Whenever Umar lbn Al khattaab mentioned Abu Bakr he would say, “Abu Bakr is our master and the emancipator of our master.” That is to say, Bilaal.

Indeed, the man to whom `Umar would give the agnomen “Our Master” must be a great and fortunate man. However, this man – who was very dark in complexion, slender, very tall, thick- haired and with a sparse beard, as described by the narrators – would hardly hear words of praise and commendation directed at him and bestowed bountifully upon him without bending his head, lowering his eyelids and saying with tears flowing down his two cheeks, “Indeed, I am an Abyssinian. Yesterday, I was only a slave!”

So who is this Abyssinian who was yesterday only a slave? He is Bilaal Ibn Rabaah the announcer of the time of Muslim prayer and the troublemaker to the idols. He was one of the miracles of faith and truthfulness, one of Islam’s great miracles. For out of every ten Muslims, from the beginning of Islam until today and until Allah wills, we will meet seven, at least, who know Bilaal. That is, there are hundreds of millions of people throughout the centuries and generations who know Bilaal, remember his name, and know his role just as they know the two greatest Caliphs in Islam, Abu Bakr and `Umar!

Even if you ask a child who is still in his first years of primary school in Egypt, Pakistan, Malaysia, or China, in the two Americas, Europe, or Russia, in Iraq, Syria, Turkey, Iran, or Sudan, in Tunis, Algeria, or Morocco, in the depth of Africa and in the mountains of Asia, in every place on the earth where Muslims reside, you can ask any Muslim child, “Who is Bilaal, child?” He will answer you, “He was the muezzin of the Messenger (PBUH) and he was the slave whose master used to torture him with hot burning stones to make him apostatize. But instead he said, “One, One.”

Whenever you consider this enduring fame that Islam bestowed upon Bilaal, you should know that before Islam this Bilaal was no more than a slave who tended herds of camels for his master for a handful of dates. Had it not been for Islam, it would have been his fate to remain a slave, wandering among the crowd until death brought an end to his life and caused him to perish in the profoundest depths of forgetfulness.

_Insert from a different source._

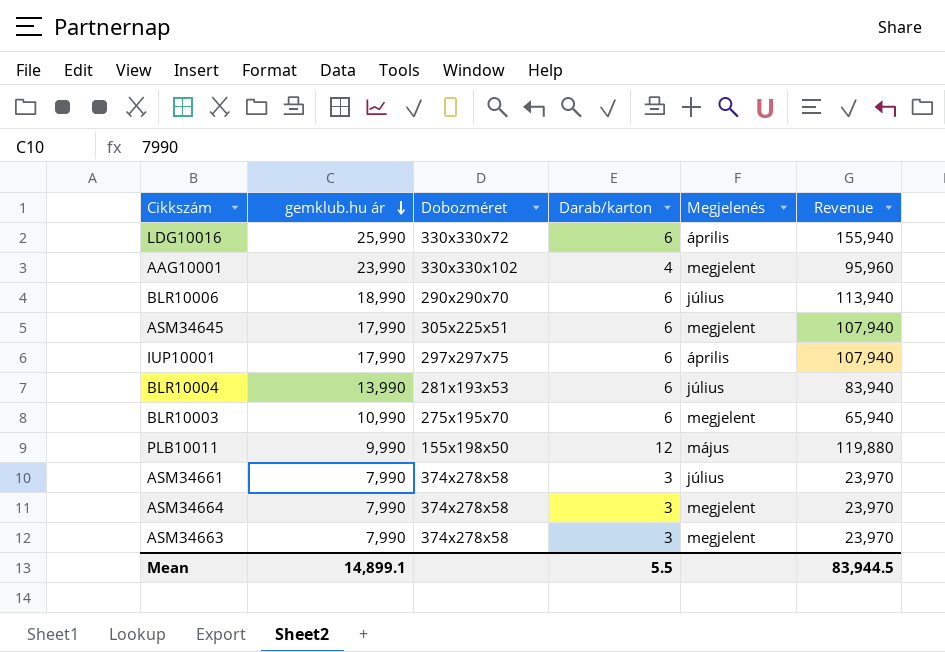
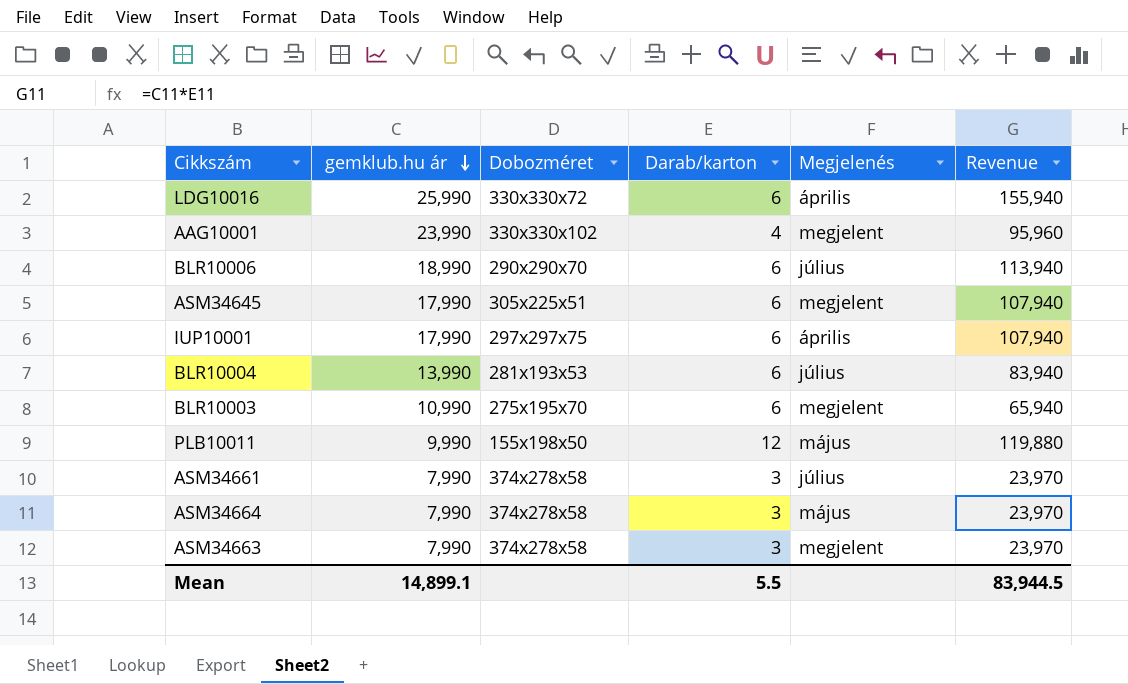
ASM34664 | Megjelenés: megjelent -> május

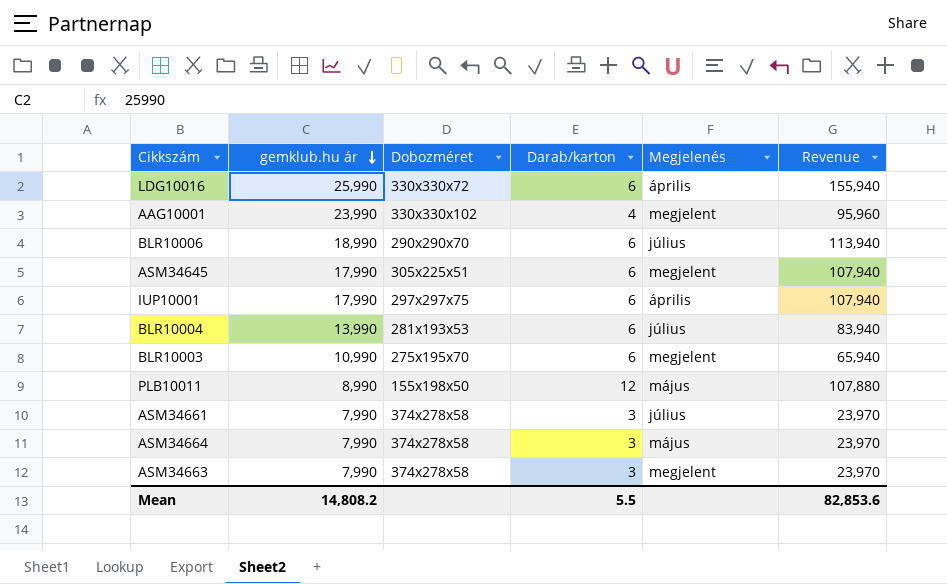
PLB10011 | gemklub.hu ár: 9,990 -> 8,990
PLB10011 | Revenue: 119,880 -> 107,880
Mean | gemklub.hu ár: 14,899.1 -> 14,808.2
Mean | Revenue: 83,944.5 -> 82,853.6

However, his faith proved to be true, and the magnificence of the religion which he believed in gave him, during his lifetime and in history, an elevated place among the great and holy men of Islam. Indeed, many human beings of distinction, prestige, or wealth have not obtained even one-tenth of the immortality which Bilaal the Abyssinian slave gained. Indeed, many historical figures were not conferred even a portion of the fame which has been bestowed upon Bilaal.

Indeed, the black color of his complexion, his modest lineage, and his contemptible position among people as a slave did not deprive him, when he chose to embrace Islam, of occupying the high place which his truthfulness, certainty, purity, and self-sacrifice qualified him for. For him, all this would not have been on the scale of estimation and honor except as an astonishing occurrence when greatness is found where it could not possibly be.

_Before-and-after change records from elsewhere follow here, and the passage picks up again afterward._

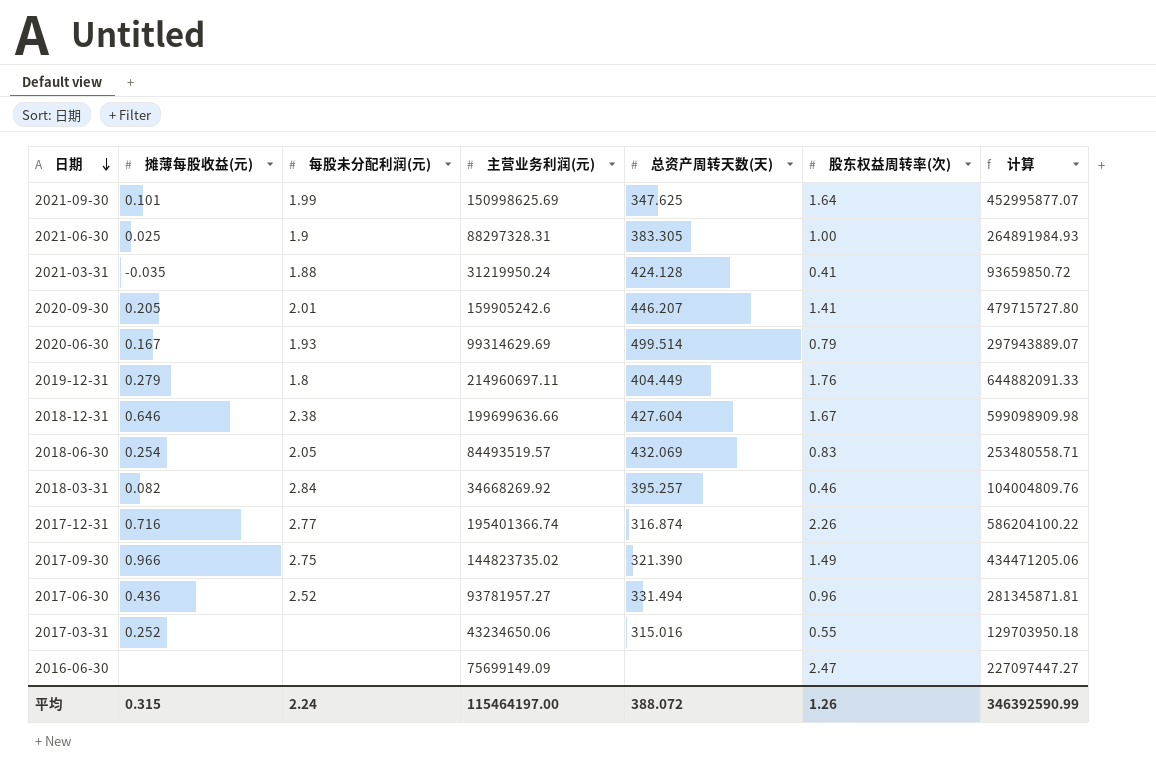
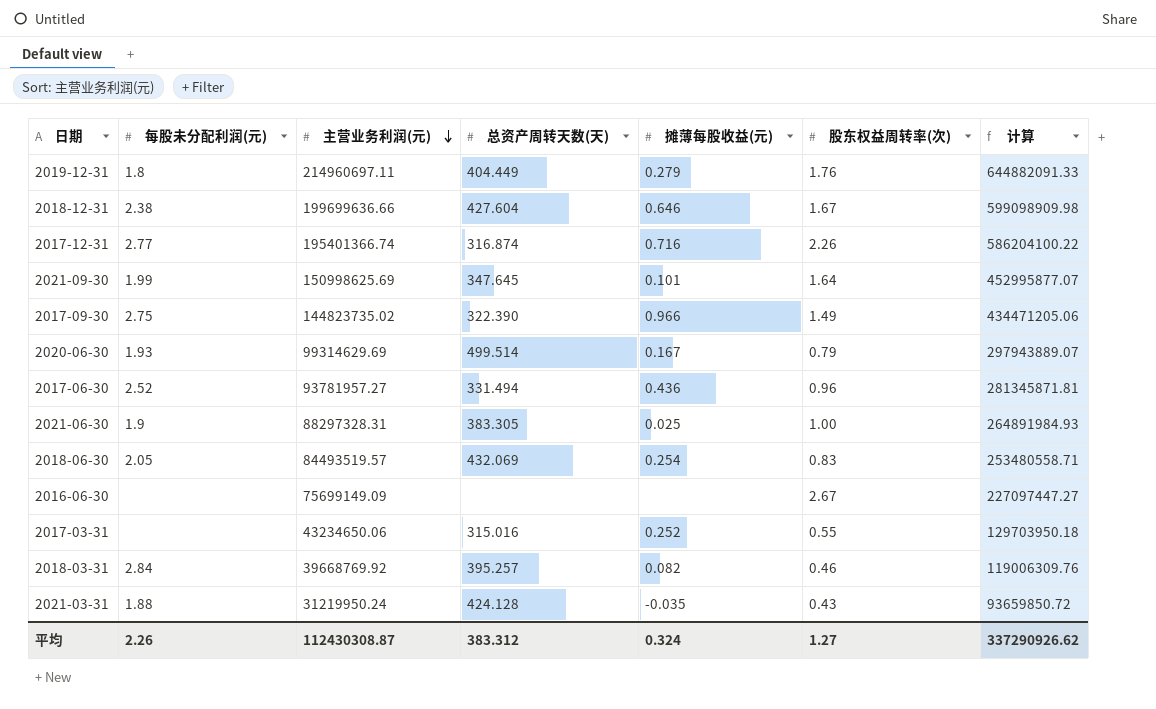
row order: 日期 descending -> 主营业务利润(元) descending
column 摊薄每股收益(元) | position: 2 -> 5
row 2020-09-30: 0.205 | 2.01 | 159905242.6 | 446.207 | 1.41 | 479715727.80 -> none
2021-09-30 | 总资产周转天数(天): 347.625 -> 347.645
2017-09-30 | 总资产周转天数(天): 321.390 -> 322.390
2016-06-30 | 股东权益周转率(次): 2.47 -> 2.67
2018-03-31 | 主营业务利润(元): 34668269.92 -> 39668769.92
2018-03-31 | 计算: 104004809.76 -> 119006309.76
2021-03-31 | 股东权益周转率(次): 0.41 -> 0.43
平均 | 每股未分配利润(元): 2.24 -> 2.26
平均 | 主营业务利润(元): 115464197.00 -> 112430308.87
平均 | 总资产周转天数(天): 388.072 -> 383.312
平均 | 摊薄每股收益(元): 0.315 -> 0.324
平均 | 股东权益周转率(次): 1.26 -> 1.27
平均 | 计算: 346392590.99 -> 337290926.62

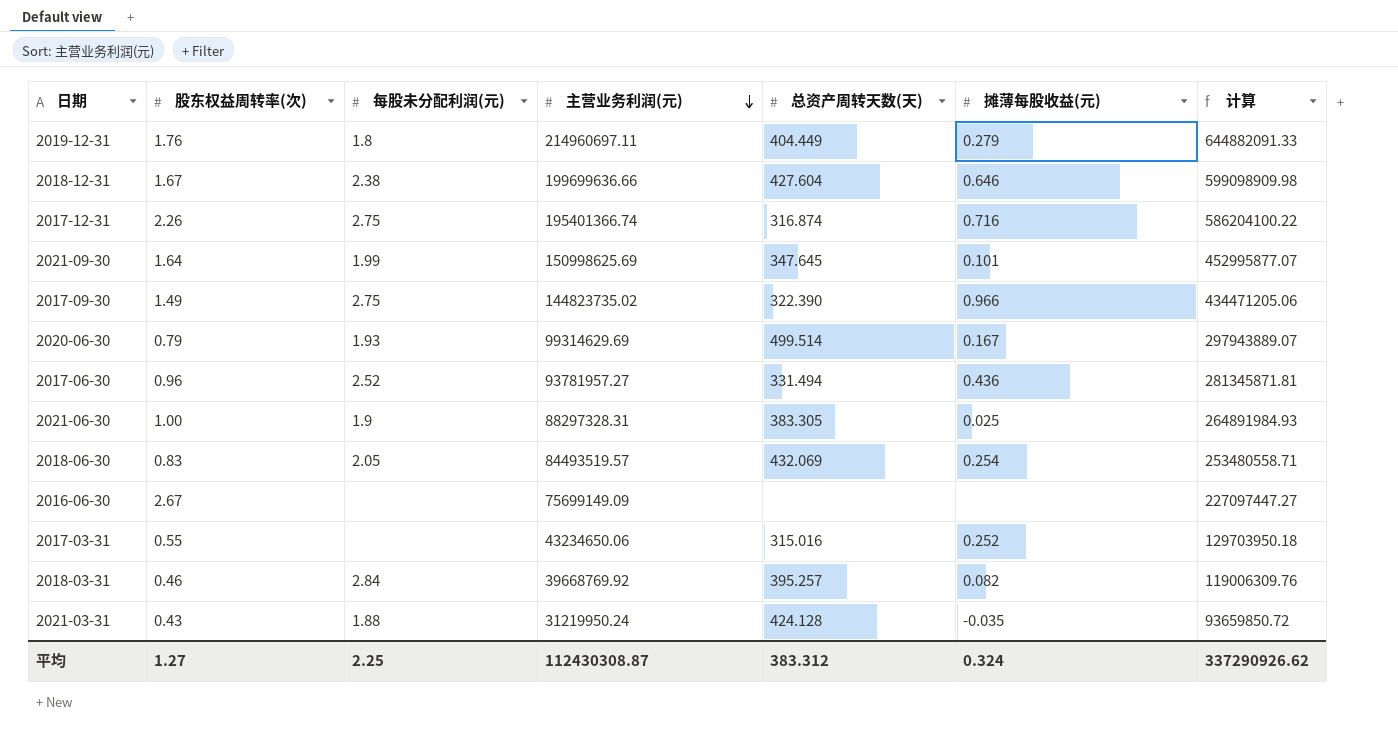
column 股东权益周转率(次) | position: 6 -> 2
2017-12-31 | 每股未分配利润(元): 2.77 -> 2.75
平均 | 每股未分配利润(元): 2.26 -> 2.25

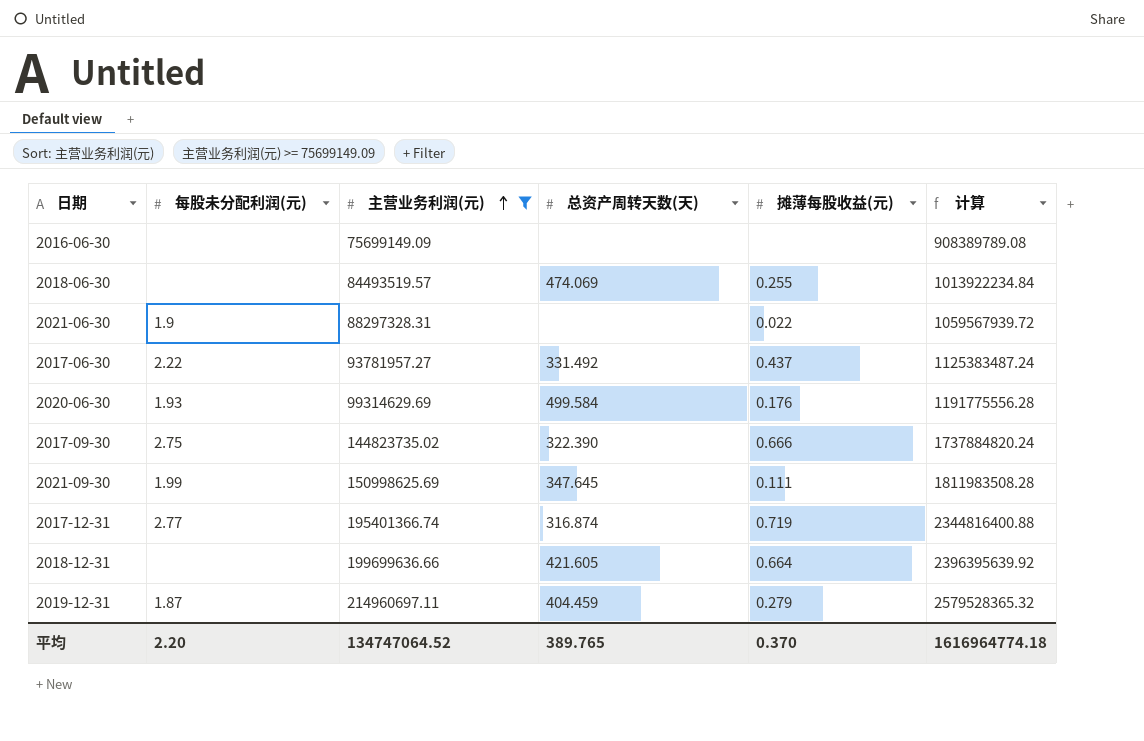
filter: none -> 主营业务利润(元) >= 75699149.09
row order: 主营业务利润(元) descending -> 主营业务利润(元) ascending
column 股东权益周转率(次) | position: 2 -> none
column 计算 | formula: [主营业务利润(元)] * 3 -> [主营业务利润(元)] * 12
2018-06-30 | 每股未分配利润(元): 2.05 -> none
2018-06-30 | 总资产周转天数(天): 432.069 -> 474.069
2018-06-30 | 摊薄每股收益(元): 0.254 -> 0.255
2021-06-30 | 总资产周转天数(天): 383.305 -> none
2021-06-30 | 摊薄每股收益(元): 0.025 -> 0.022
2017-06-30 | 每股未分配利润(元): 2.52 -> 2.22
2017-06-30 | 总资产周转天数(天): 331.494 -> 331.492
2017-06-30 | 摊薄每股收益(元): 0.436 -> 0.437
2020-06-30 | 总资产周转天数(天): 499.514 -> 499.584
2020-06-30 | 摊薄每股收益(元): 0.167 -> 0.176
2017-09-30 | 摊薄每股收益(元): 0.966 -> 0.666
2021-09-30 | 摊薄每股收益(元): 0.101 -> 0.111
2017-12-31 | 每股未分配利润(元): 2.75 -> 2.77
2017-12-31 | 摊薄每股收益(元): 0.716 -> 0.719
2018-12-31 | 每股未分配利润(元): 2.38 -> none
2018-12-31 | 总资产周转天数(天): 427.604 -> 421.605
2018-12-31 | 摊薄每股收益(元): 0.646 -> 0.664
2019-12-31 | 每股未分配利润(元): 1.8 -> 1.87
2019-12-31 | 总资产周转天数(天): 404.449 -> 404.459
平均 | 每股未分配利润(元): 2.25 -> 2.20
平均 | 主营业务利润(元): 112430308.87 -> 134747064.52
平均 | 总资产周转天数(天): 383.312 -> 389.765
平均 | 摊薄每股收益(元): 0.324 -> 0.370
平均 | 计算: 337290926.62 -> 1616964774.18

People thought that a slave like Bilaal – who descended from strange roots, who had neither kinfolk nor power, who did not possess any control over his life but was himself a possession of his master who had bought him with his money, who came and went amid the sheep, camels, and other livestock of his master – they thought that such a human creature would neither have power over anything, nor become anything. But he went beyond all expectations and possessed great faith that no one like him could possess! He was the first muezzin of the Messenger and of Islam, a position which was aspired to by all the masters and nobles of the Quraish who embraced Islam and followed the Messenger. Yes, Bilaal lbn Rabaah.

Oh what valor and greatness are expressed by these three words Bilaal Ibn Rabaah!

* * *

He was an Abyssinian from the black race. His destiny made him a slave of some people of the tribe of Jumah in Makkah, where his mother was one of their slave girls. He led the life of a slave whose bleak days were alike and who had no right over his day and no hope for his tomorrow.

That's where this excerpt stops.